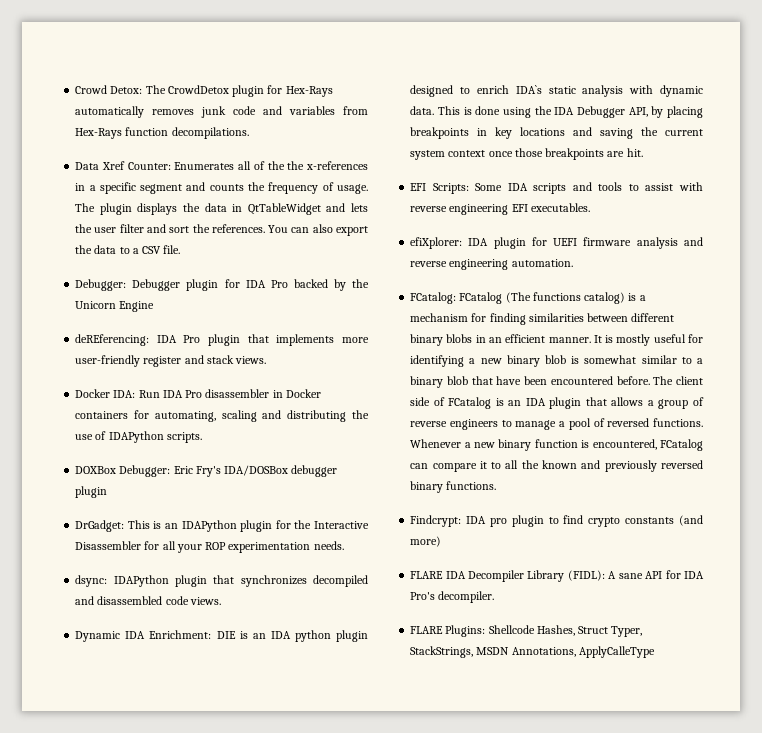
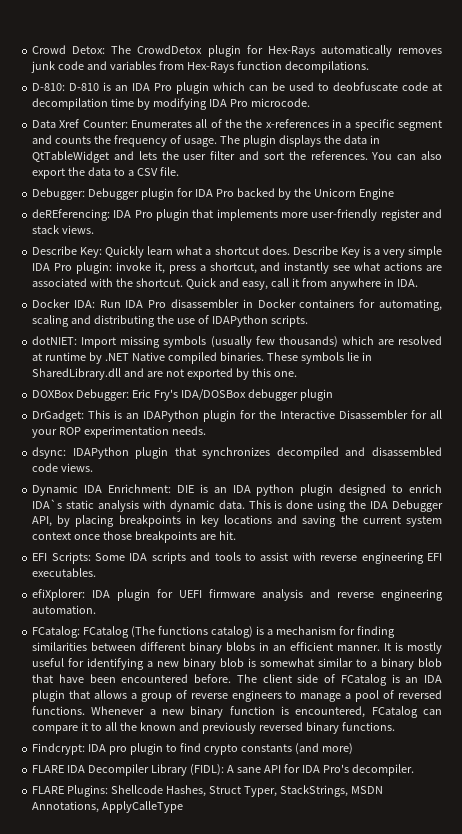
+ D-810: D-810 is an IDA Pro plugin which can be used to deobfuscate code at decompilation time by modifying IDA Pro microcode.
+ Describe Key: Quickly learn what a shortcut does. Describe Key is a very simple IDA Pro plugin: invoke it, press a shortcut, and instantly see what actions are associated with the shortcut. Quick and easy, call it from anywhere in IDA.
+ dotNIET: Import missing symbols (usually few thousands) which are resolved at runtime by .NET Native compiled binaries. These symbols lie in SharedLibrary.dll and are not exported by this one.

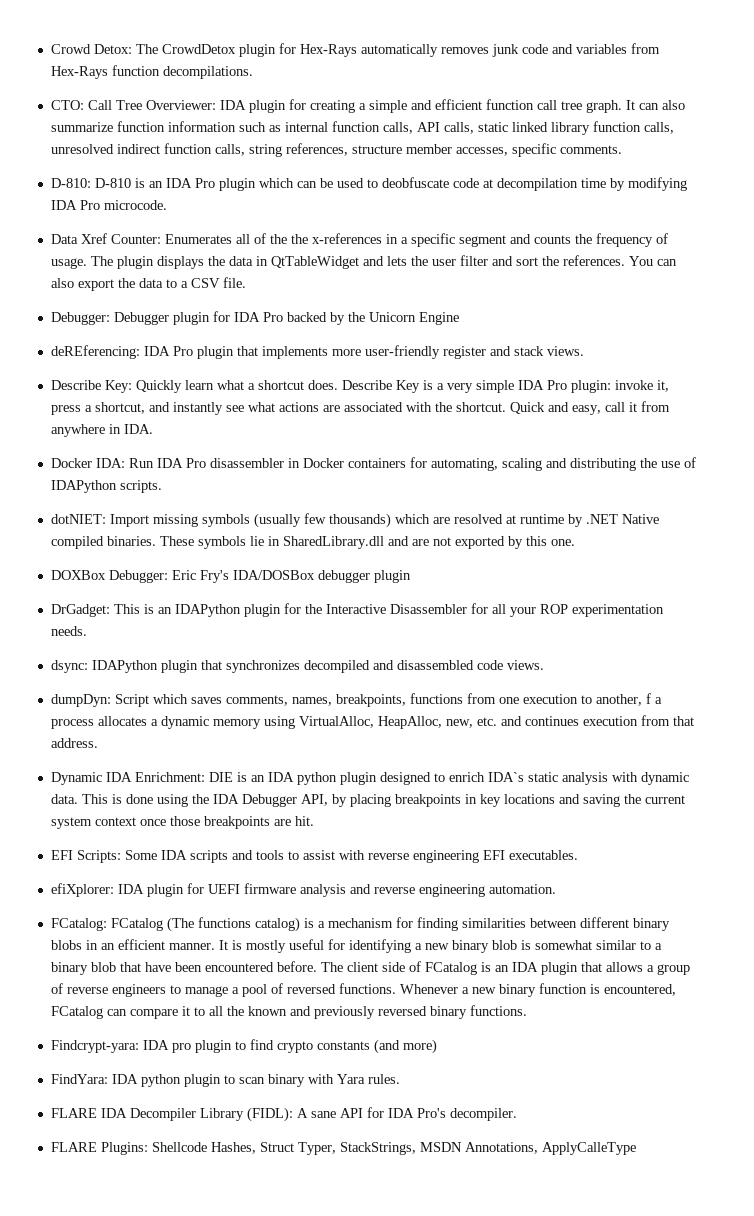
+ CTO: Call Tree Overviewer: IDA plugin for creating a simple and efficient function call tree graph. It can also summarize function information such as internal function calls, API calls, static linked library function calls, unresolved indirect function calls, string references, structure member accesses, specific comments.
+ dumpDyn: Script which saves comments, names, breakpoints, functions from one execution to another, f a process allocates a dynamic memory using VirtualAlloc, HeapAlloc, new, etc. and continues execution from that address.
- Findcrypt: IDA pro plugin to find crypto constants (and more)
+ Findcrypt-yara: IDA pro plugin to find crypto constants (and more)
+ FindYara: IDA python plugin to scan binary with Yara rules.

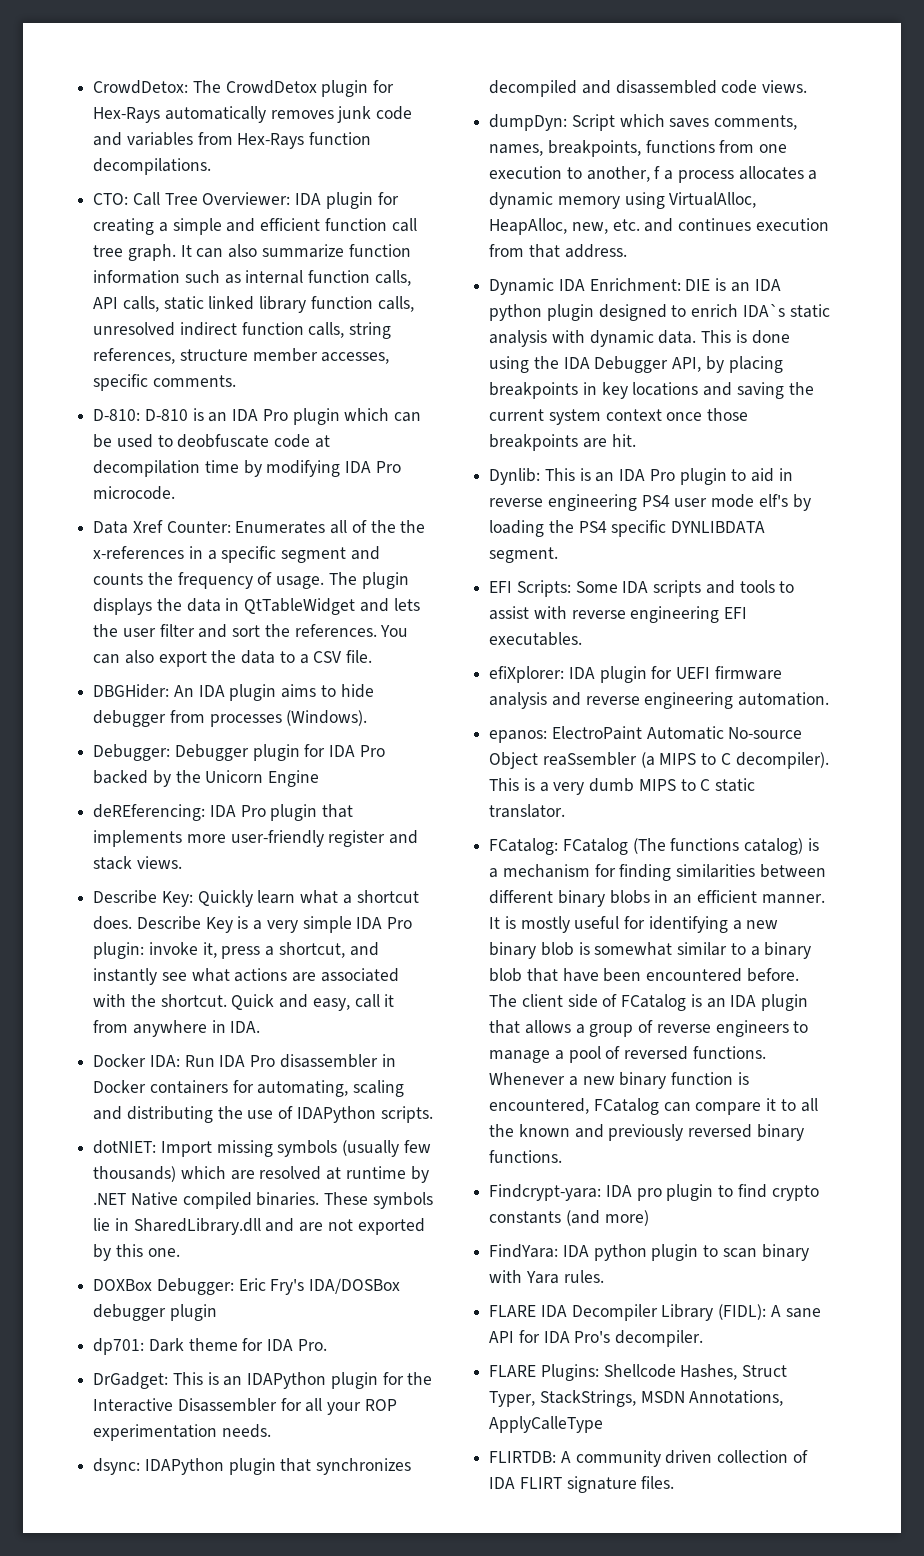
- Crowd Detox: The CrowdDetox plugin for Hex-Rays automatically removes junk code and variables from Hex-Rays function decompilations.
+ CrowdDetox: The CrowdDetox plugin for Hex-Rays automatically removes junk code and variables from Hex-Rays function decompilations.
+ DBGHider: An IDA plugin aims to hide debugger from processes (Windows).
+ dp701: Dark theme for IDA Pro.
+ Dynlib: This is an IDA Pro plugin to aid in reverse engineering PS4 user mode elf's by loading the PS4 specific DYNLIBDATA segment.
+ epanos: ElectroPaint Automatic No-source Object reaSsembler (a MIPS to C decompiler). This is a very dumb MIPS to C static translator.
+ FLIRTDB: A community driven collection of IDA FLIRT signature files.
+ + + + + + +
PROBLEM DETAILS
Could you write the entries out again exactly, without their pictures?

TASK SOLUTION
+ D-810: D-810 is an IDA Pro plugin which can be used to deobfuscate code at decompilation time by modifying IDA Pro microcode.
+ Describe Key: Quickly learn what a shortcut does. Describe Key is a very simple IDA Pro plugin: invoke it, press a shortcut, and instantly see what actions are associated with the shortcut. Quick and easy, call it from anywhere in IDA.
+ dotNIET: Import missing symbols (usually few thousands) which are resolved at runtime by .NET Native compiled binaries. These symbols lie in SharedLibrary.dll and are not exported by this one.

+ CTO: Call Tree Overviewer: IDA plugin for creating a simple and efficient function call tree graph. It can also summarize function information such as internal function calls, API calls, static linked library function calls, unresolved indirect function calls, string references, structure member accesses, specific comments.
+ dumpDyn: Script which saves comments, names, breakpoints, functions from one execution to another, f a process allocates a dynamic memory using VirtualAlloc, HeapAlloc, new, etc. and continues execution from that address.
- Findcrypt: IDA pro plugin to find crypto constants (and more)
+ Findcrypt-yara: IDA pro plugin to find crypto constants (and more)
+ FindYara: IDA python plugin to scan binary with Yara rules.

- Crowd Detox: The CrowdDetox plugin for Hex-Rays automatically removes junk code and variables from Hex-Rays function decompilations.
+ CrowdDetox: The CrowdDetox plugin for Hex-Rays automatically removes junk code and variables from Hex-Rays function decompilations.
+ DBGHider: An IDA plugin aims to hide debugger from processes (Windows).
+ dp701: Dark theme for IDA Pro.
+ Dynlib: This is an IDA Pro plugin to aid in reverse engineering PS4 user mode elf's by loading the PS4 specific DYNLIBDATA segment.
+ epanos: ElectroPaint Automatic No-source Object reaSsembler (a MIPS to C decompiler). This is a very dumb MIPS to C static translator.
+ FLIRTDB: A community driven collection of IDA FLIRT signature files.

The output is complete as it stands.